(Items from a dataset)
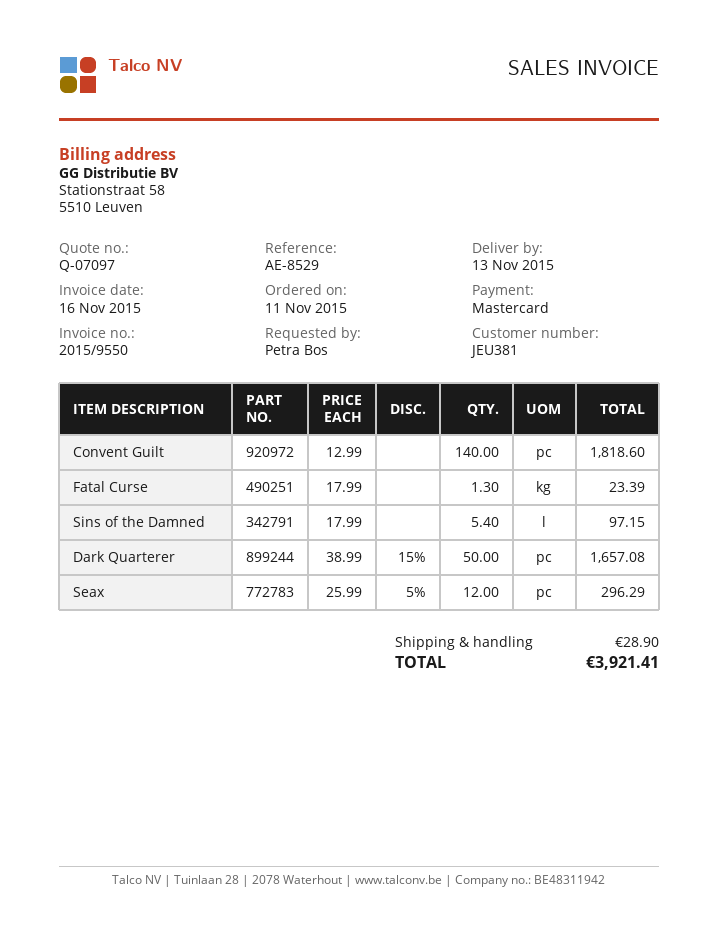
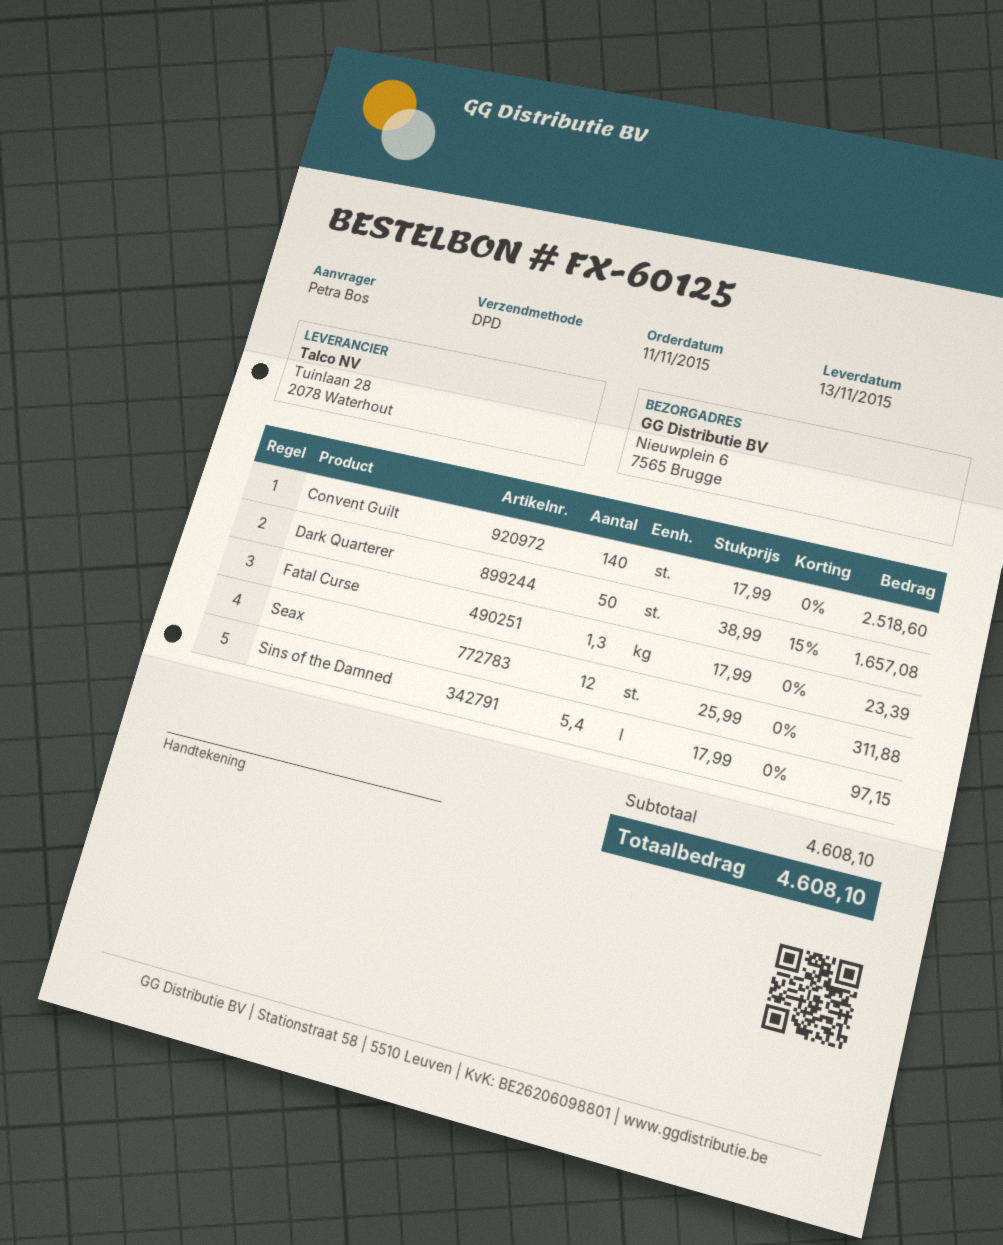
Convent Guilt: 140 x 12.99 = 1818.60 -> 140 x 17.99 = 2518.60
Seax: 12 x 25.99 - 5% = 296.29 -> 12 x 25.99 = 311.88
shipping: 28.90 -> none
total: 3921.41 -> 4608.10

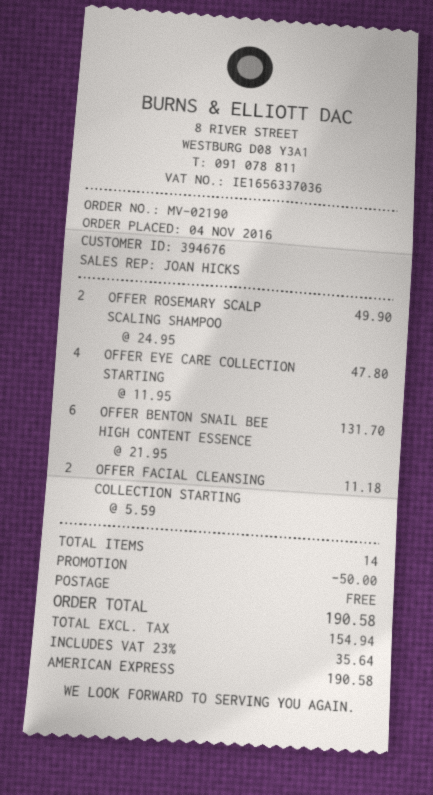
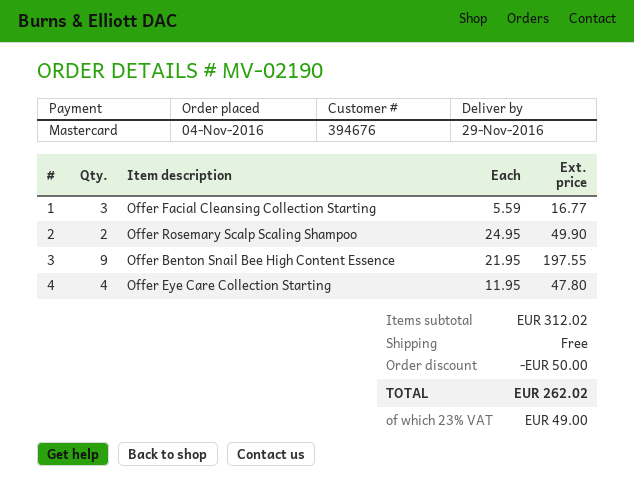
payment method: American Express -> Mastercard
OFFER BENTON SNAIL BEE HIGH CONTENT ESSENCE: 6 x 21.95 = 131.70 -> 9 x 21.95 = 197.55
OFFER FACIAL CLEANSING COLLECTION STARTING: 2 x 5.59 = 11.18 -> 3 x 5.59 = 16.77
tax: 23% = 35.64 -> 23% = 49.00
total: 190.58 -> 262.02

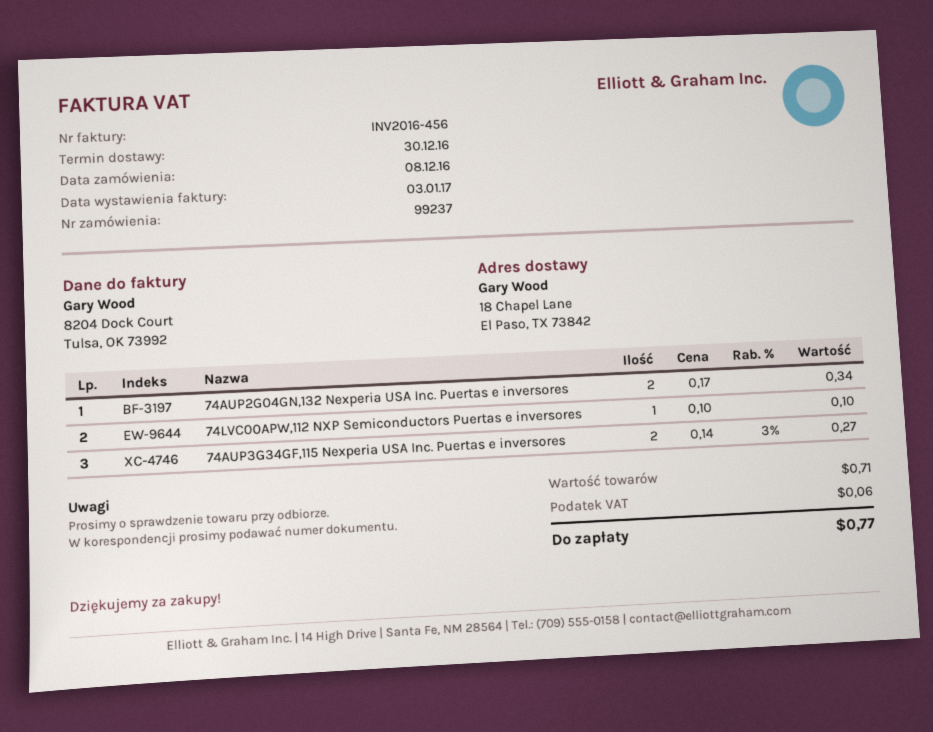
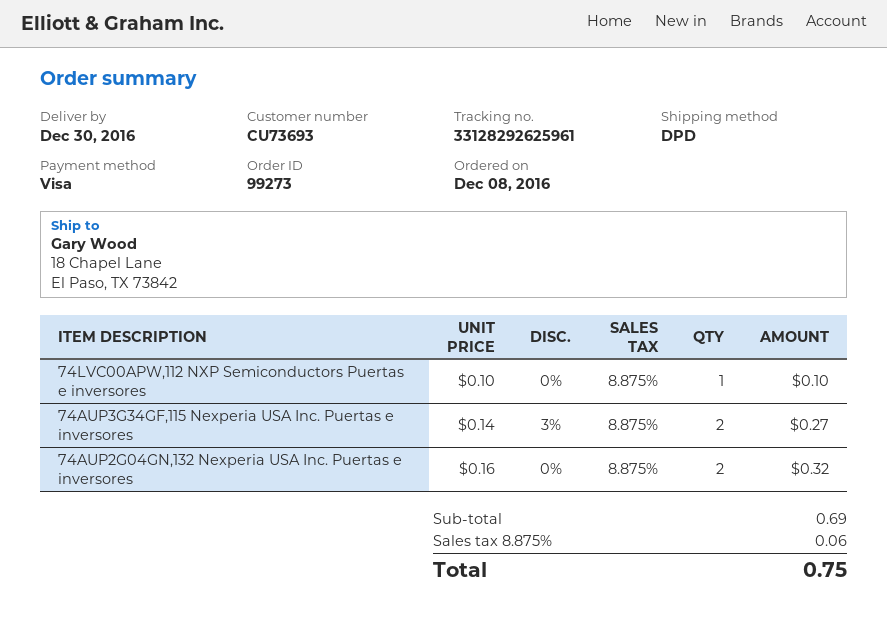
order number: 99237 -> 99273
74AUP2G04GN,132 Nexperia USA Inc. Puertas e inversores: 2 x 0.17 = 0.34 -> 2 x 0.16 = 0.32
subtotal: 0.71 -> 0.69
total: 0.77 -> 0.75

--

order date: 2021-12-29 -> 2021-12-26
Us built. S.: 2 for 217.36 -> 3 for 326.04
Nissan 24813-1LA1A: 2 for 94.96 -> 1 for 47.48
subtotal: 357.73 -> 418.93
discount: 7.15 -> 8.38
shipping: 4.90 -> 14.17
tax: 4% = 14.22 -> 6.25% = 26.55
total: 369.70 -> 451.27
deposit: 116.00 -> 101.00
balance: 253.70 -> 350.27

## EXERCISE AIM
Beginning with the line above that contains "shipping: 28.90 -> none" and finishing with the line that contains "total: 190.58 -> 262.02", print those lines exactly and only. Skip all pictures.

## SOLUTION TO THE PROBLEM
shipping: 28.90 -> none
total: 3921.41 -> 4608.10

payment method: American Express -> Mastercard
OFFER BENTON SNAIL BEE HIGH CONTENT ESSENCE: 6 x 21.95 = 131.70 -> 9 x 21.95 = 197.55
OFFER FACIAL CLEANSING COLLECTION STARTING: 2 x 5.59 = 11.18 -> 3 x 5.59 = 16.77
tax: 23% = 35.64 -> 23% = 49.00
total: 190.58 -> 262.02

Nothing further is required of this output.